Il prossimo esercizio è il terzo e l’ultimo di quella che potremmo chiamare la serie autobiografica. Per molti versi è il più difficile perché può essere interpretato in un senso molto ampio. Voglio che scriviate un racconto su un momento in cui vi siete sentiti in trappola. Quasi tutti siamo stati vittime di un incidente e quasi tutti ci siamo sentiti persi. Pochi sono stati davvero in trappola, anche se mi aspetto di ricevere un certo numero di storie di persone rimaste chiuse in ascensore o in metropolitana. Alcuni di voi potrebbero anche esser stati imprigionati davvero, ma sono convinta che la maggior parte penserà a circostanze semplici in cui ha avuto la sensazione di essere in trappola: relazioni infelici o lavori sgradevoli. Ancora una volta, abbellitele dal punto di vista narrativo a vostro piacimento.

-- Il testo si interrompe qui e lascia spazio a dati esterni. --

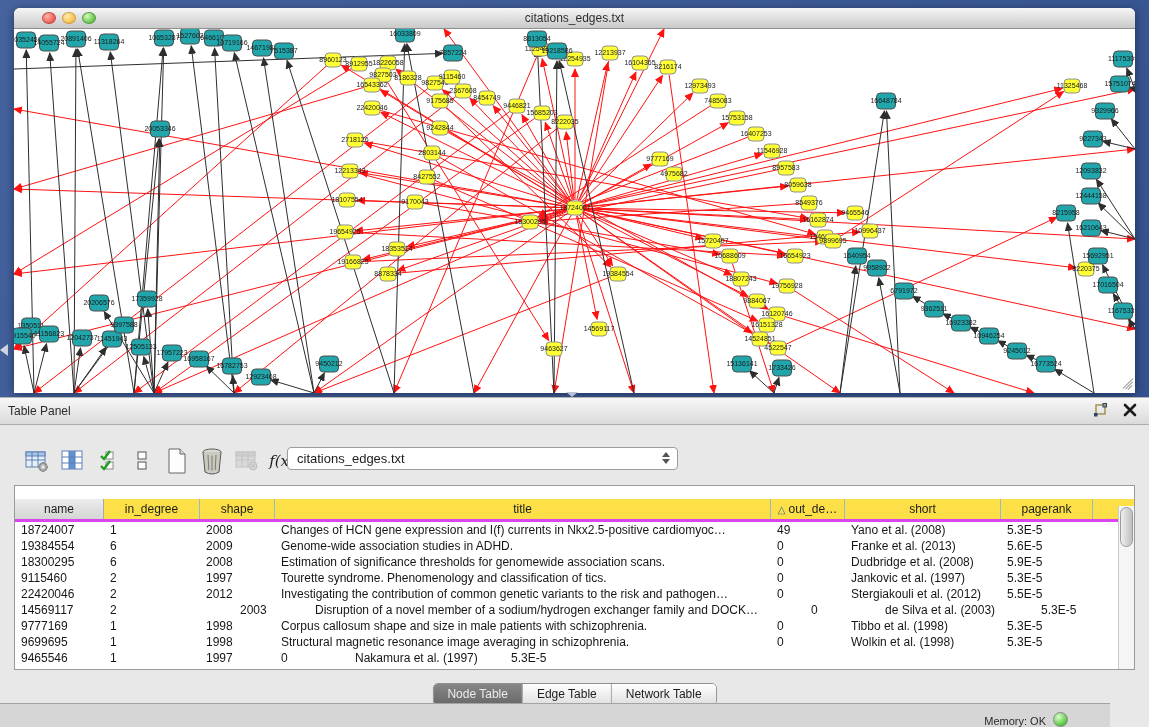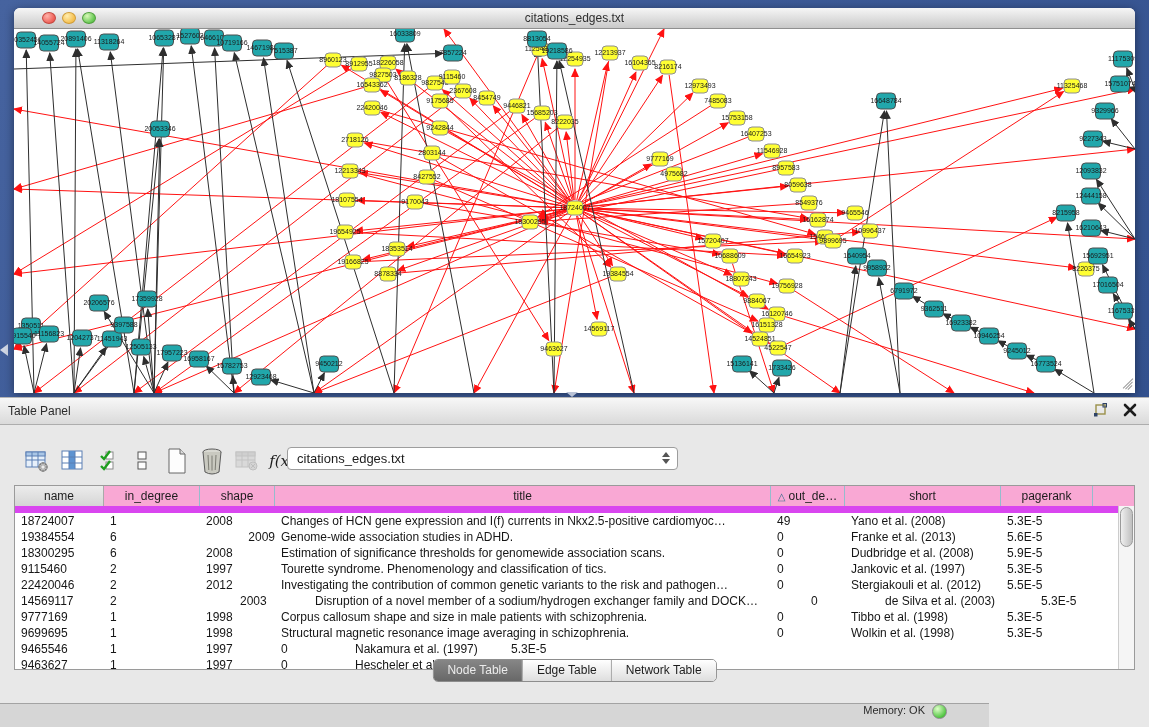--- a/index.html
+++ b/index.html
@@ -46,7 +46,7 @@
   
   .data-table{position:absolute;left:14px;top:88px;width:1121px;height:185px;background:#fff;
     border:1px solid #9a9a9a;box-sizing:border-box;overflow:hidden;}
-  .thead{display:flex;height:20px;background:#f9a8d4;border-bottom:7px solid #d946ef;}
+  .thead{display:flex;height:20px;background:#fde047;border-bottom:3px solid #d946ef;margin-top:13px;}
   .th{font-size:12px;color:#1d1d1d;text-align:center;line-height:20px;border-right:1px solid #95bccd;
     box-sizing:border-box;white-space:nowrap;overflow:hidden;}
   .th.grey{background:linear-gradient(#ececec,#d5d5d5);border-right:1px solid #a9a9a9;}

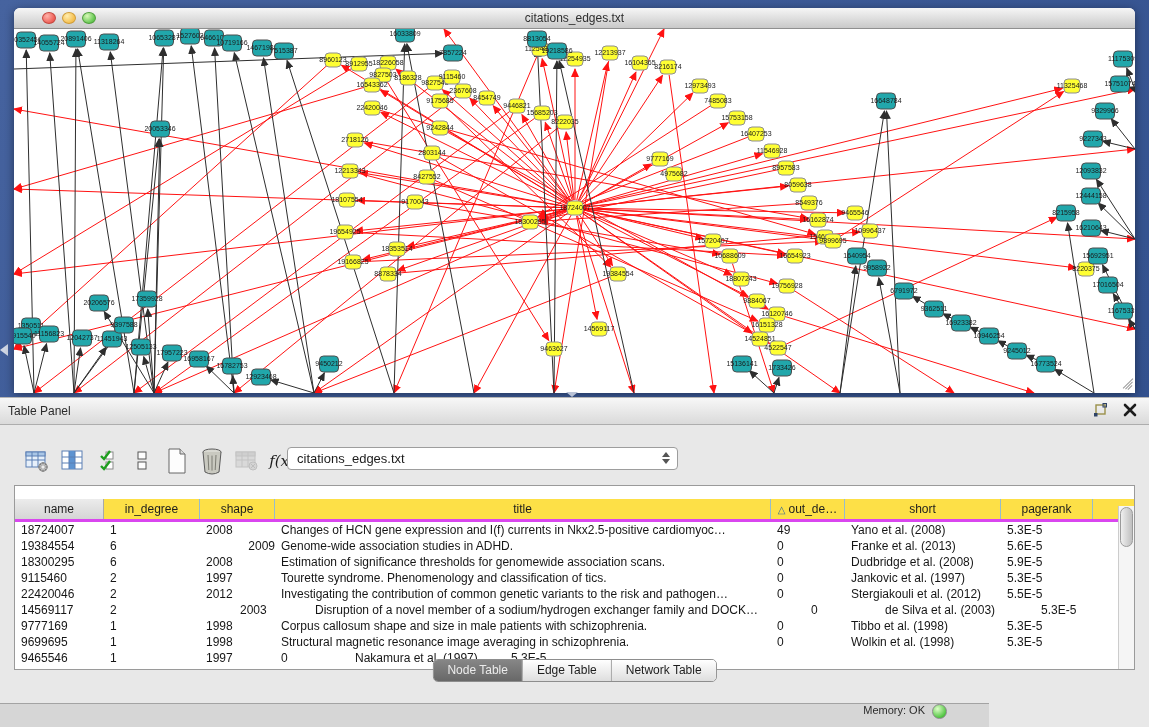--- a/index.html
+++ b/index.html
@@ -820,7 +820,7 @@
         <div class="tr">
           <div class="td" style="width: 89px;">19384554</div>
           <div class="td" style="width: 96px;">6</div>
-          <div class="td" style="width: 75px; text-align: right;">2009</div>
+          <div class="td" style="width: 75px;">2009</div>
           <div class="td" style="width: 496px;">Genome-wide association studies in ADHD.</div>
           <div class="td" style="width: 74px;">0</div>
           <div class="td" style="width: 156px;">Franke et al. (2013)</div>

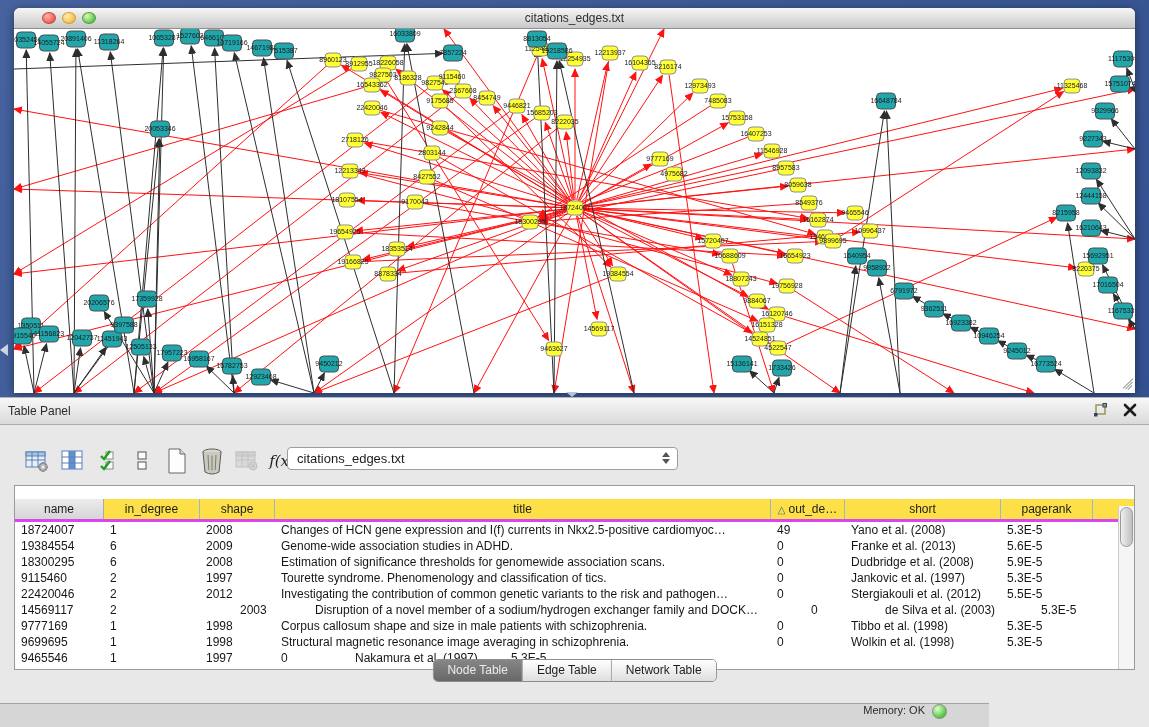--- a/index.html
+++ b/index.html
@@ -57,7 +57,7 @@
   .vthumb{margin:1px;height:38px;border:1px solid #9a9a9a;border-radius:7px;
     background:linear-gradient(90deg,#efefef,#bfbfbf);}
   
-  .seg-tabs{position:absolute;left:50%;transform:translateX(-50%);top:262px;display:flex;height:21px;
+  .seg-tabs{position:absolute;left:50%;transform:translateX(-50%);top:286px;display:flex;height:21px;
     border:1px solid #8d8d8d;border-radius:5px;overflow:hidden;background:#fff;}
   .seg{font-size:12px;padding:0 14px;line-height:21px;border:none;background:linear-gradient(#ffffff,#dedede);
     color:#1d1d1d;border-left:1px solid #a5a5a5;}

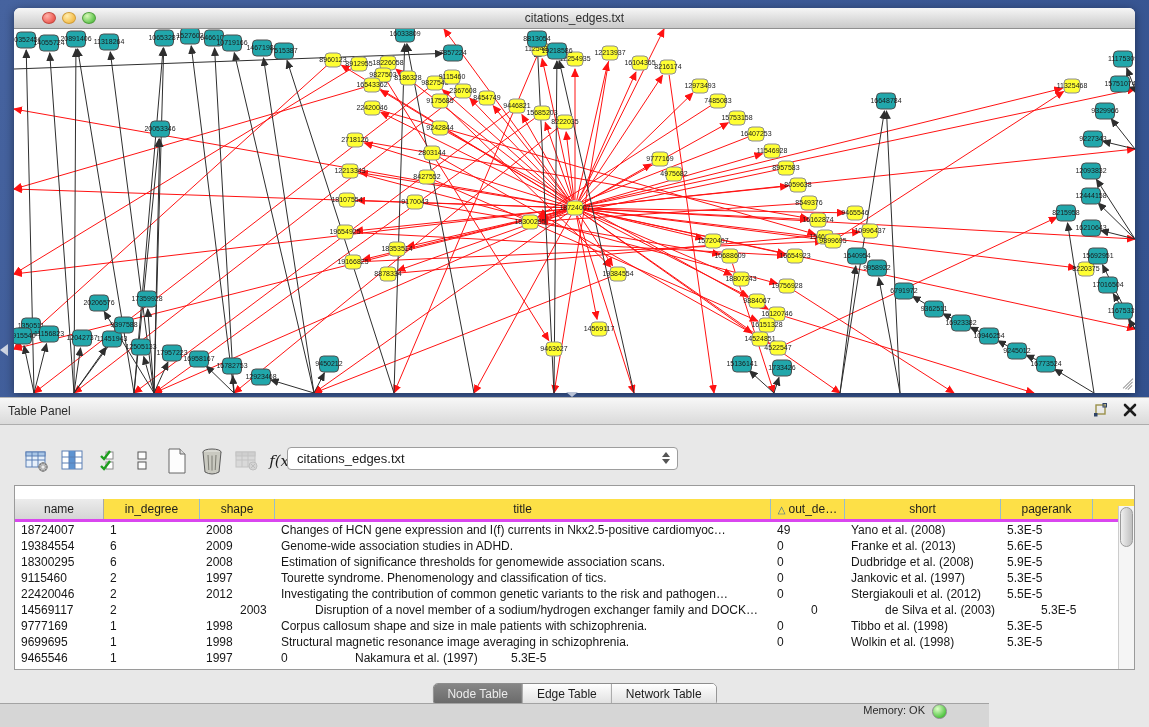--- a/index.html
+++ b/index.html
@@ -64,8 +64,8 @@
   .seg:first-child{border-left:none;}
   .seg.selected{background:linear-gradient(#868686,#686868);color:#ececec;}
   
-  .status-bar{position:absolute;left:0;top:703px;width:989px;height:24px;background:#d6d6d6;
-    border-top:1px solid #a3a3a3;display:flex;align-items:flex-start;justify-content:flex-end;padding-right:42px;box-sizing:border-box;}
+  .status-bar{position:absolute;left:0;top:703px;width:1110px;height:24px;background:#d6d6d6;
+    border-top:1px solid #a3a3a3;display:flex;align-items:flex-end;justify-content:flex-end;padding-right:42px;box-sizing:border-box;}
   .memory-label{font-size:11px;color:#2b2b2b;margin-right:7px;}
   .memory-orb{width:13px;height:13px;border-radius:50%;border:1px solid #8a8a8a;
     background:radial-gradient(circle at 35% 30%,#dfffc9,#49c23a 75%);}

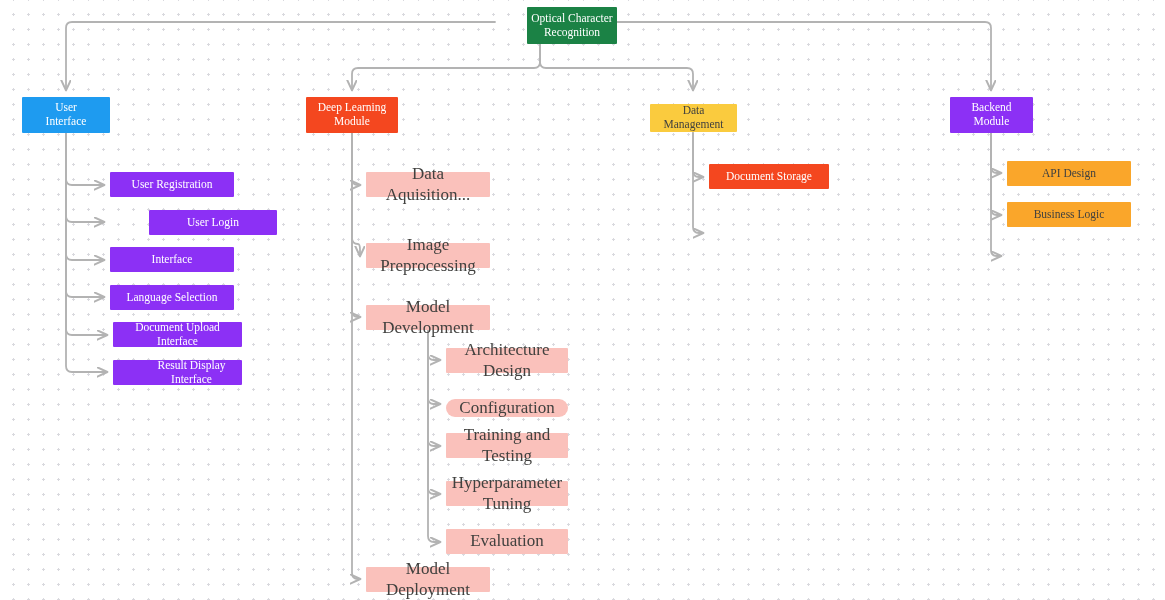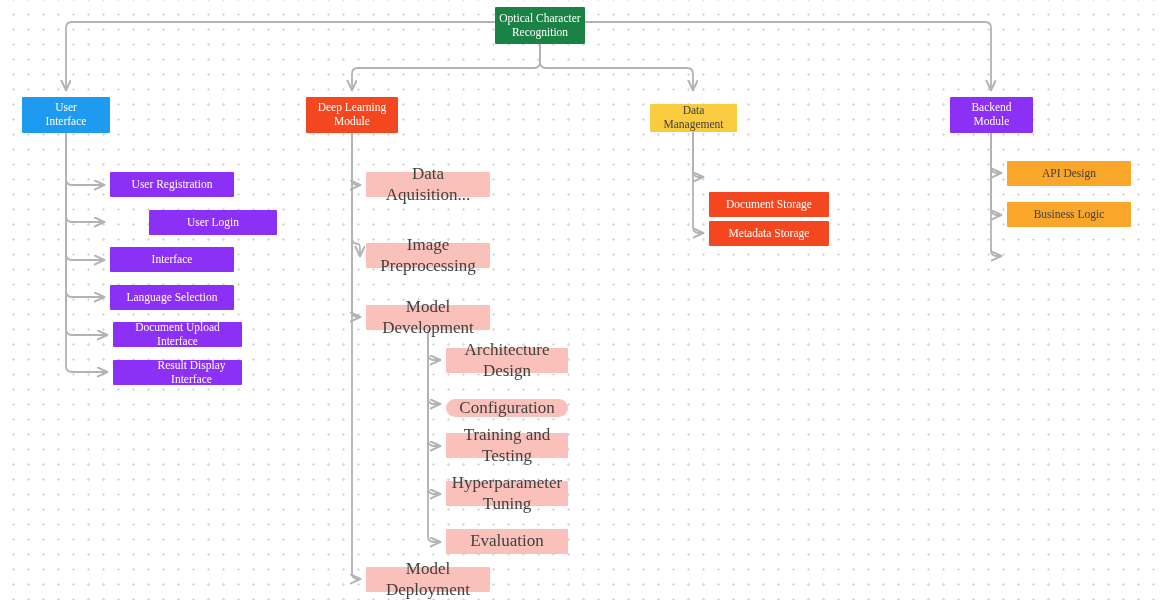--- a/index.html
+++ b/index.html
@@ -43,6 +43,7 @@
     font-size: 11.5px;
     color: #ffffff;
     background: #1b8245;
+    margin-left: 32px;
   }
   .node.lvl1 {
     font-size: 11.5px;

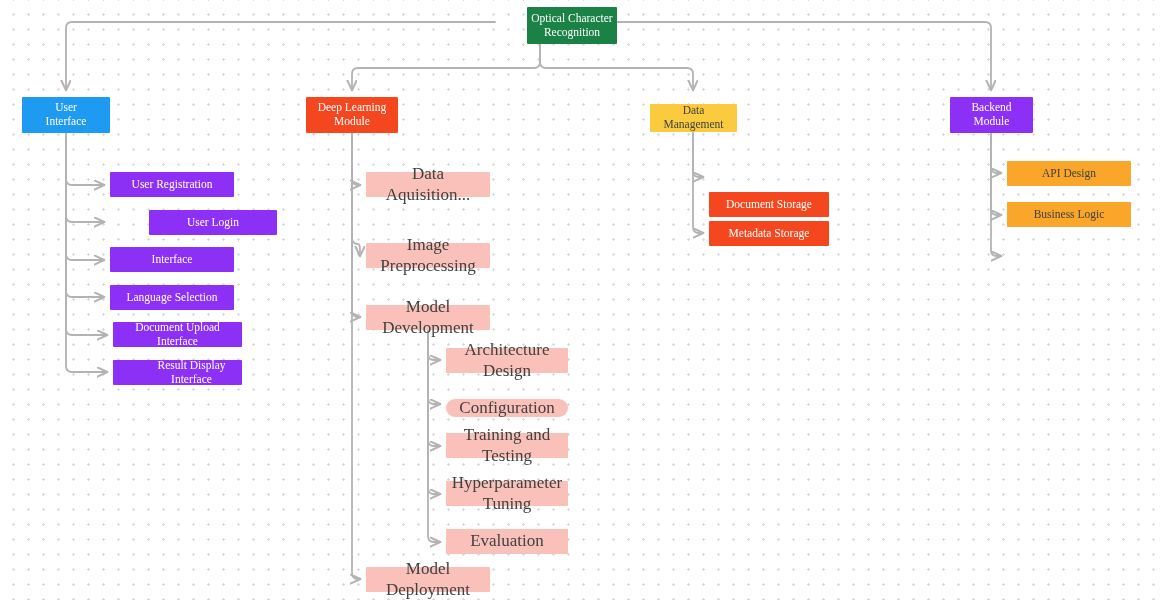--- a/index.html
+++ b/index.html
@@ -146,7 +146,7 @@
   <div class="node leaf-dl" id="md-3" style="left: 446px; top: 481px; width: 122px; height: 25px;">Hyperparameter Tuning</div>
   <div class="node leaf-dl" id="md-4" style="left: 446px; top: 529px; width: 122px; height: 25px;">Evaluation</div>
 
-  <div class="node leaf-dm" id="dm-0" style="left: 709px; top: 164px; width: 120px; height: 25px; margin-top: 28px;">Document Storage</div>
+  <div class="node leaf-dm" id="dm-0" style="left: 709px; top: 164px; width: 120px; height: 25px;">Document Storage</div>
   <div class="node leaf-dm" id="dm-1" style="left: 709px; top: 221px; width: 120px; height: 25px;">Metadata Storage</div>
 
   <div class="node leaf-be" id="be-0" style="left: 1007px; top: 161px; width: 124px; height: 25px;">API Design</div>

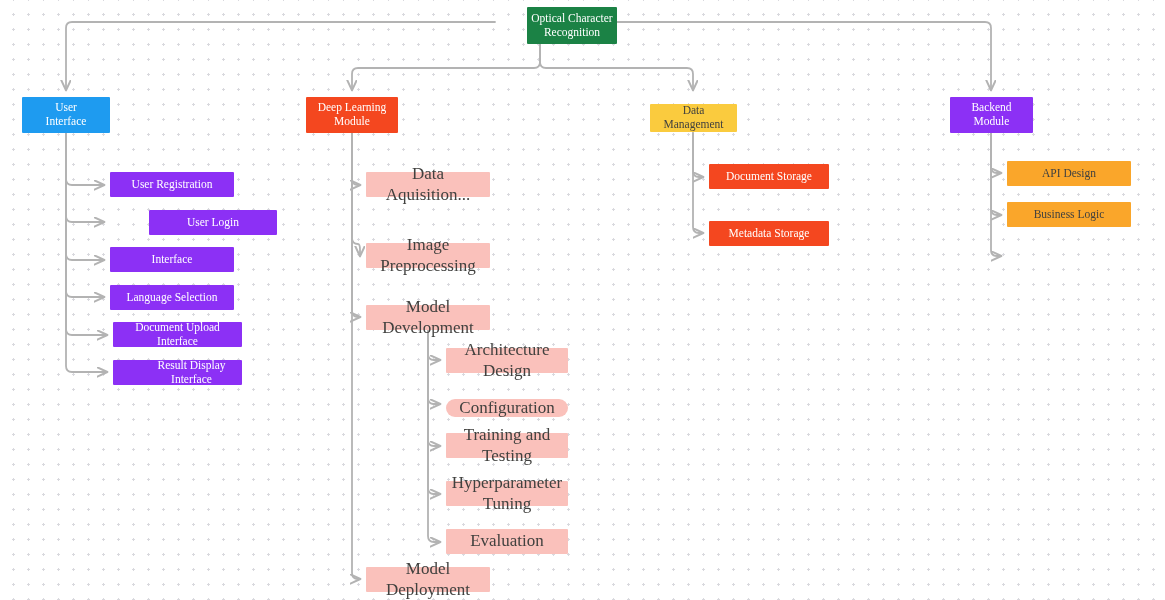--- a/index.html
+++ b/index.html
@@ -147,7 +147,6 @@
   <div class="node leaf-dl" id="md-4" style="left: 446px; top: 529px; width: 122px; height: 25px;">Evaluation</div>
 
   <div class="node leaf-dm" id="dm-0" style="left: 709px; top: 164px; width: 120px; height: 25px;">Document Storage</div>
-  <div class="node leaf-dm" id="dm-1" style="left: 709px; top: 221px; width: 120px; height: 25px;">Metadata Storage</div>
 
   <div class="node leaf-be" id="be-0" style="left: 1007px; top: 161px; width: 124px; height: 25px;">API Design</div>
   <div class="node leaf-be" id="be-1" style="left: 1007px; top: 202px; width: 124px; height: 25px;">Business Logic</div>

Qualunque sia il modo in cui intendete la trappola, prima che vi mettiate a scrivere voglio che pensiate a quale sensazione avevate: un profondo senso di claustrofobia, panico o rabbia, per esempio. Per farlo sarete costretti a rifletterci per un tempo più lungo rispetto a quello che impiegherete a scriverlo, e questa è un’ottima cosa. Andate a farvi una corsetta o un giro dell’isolato. Se si tratta di una storia del passato, considerate la possibilità di tirar fuori e sfogliare qualche vecchio album di foto, ripensando all’accaduto ma sentendovi liberi di ricostruirlo come più vi piace.
La prossima settimana vi spiegherò perché vi ho dato questi compiti autobiografici e come li porteremo avanti.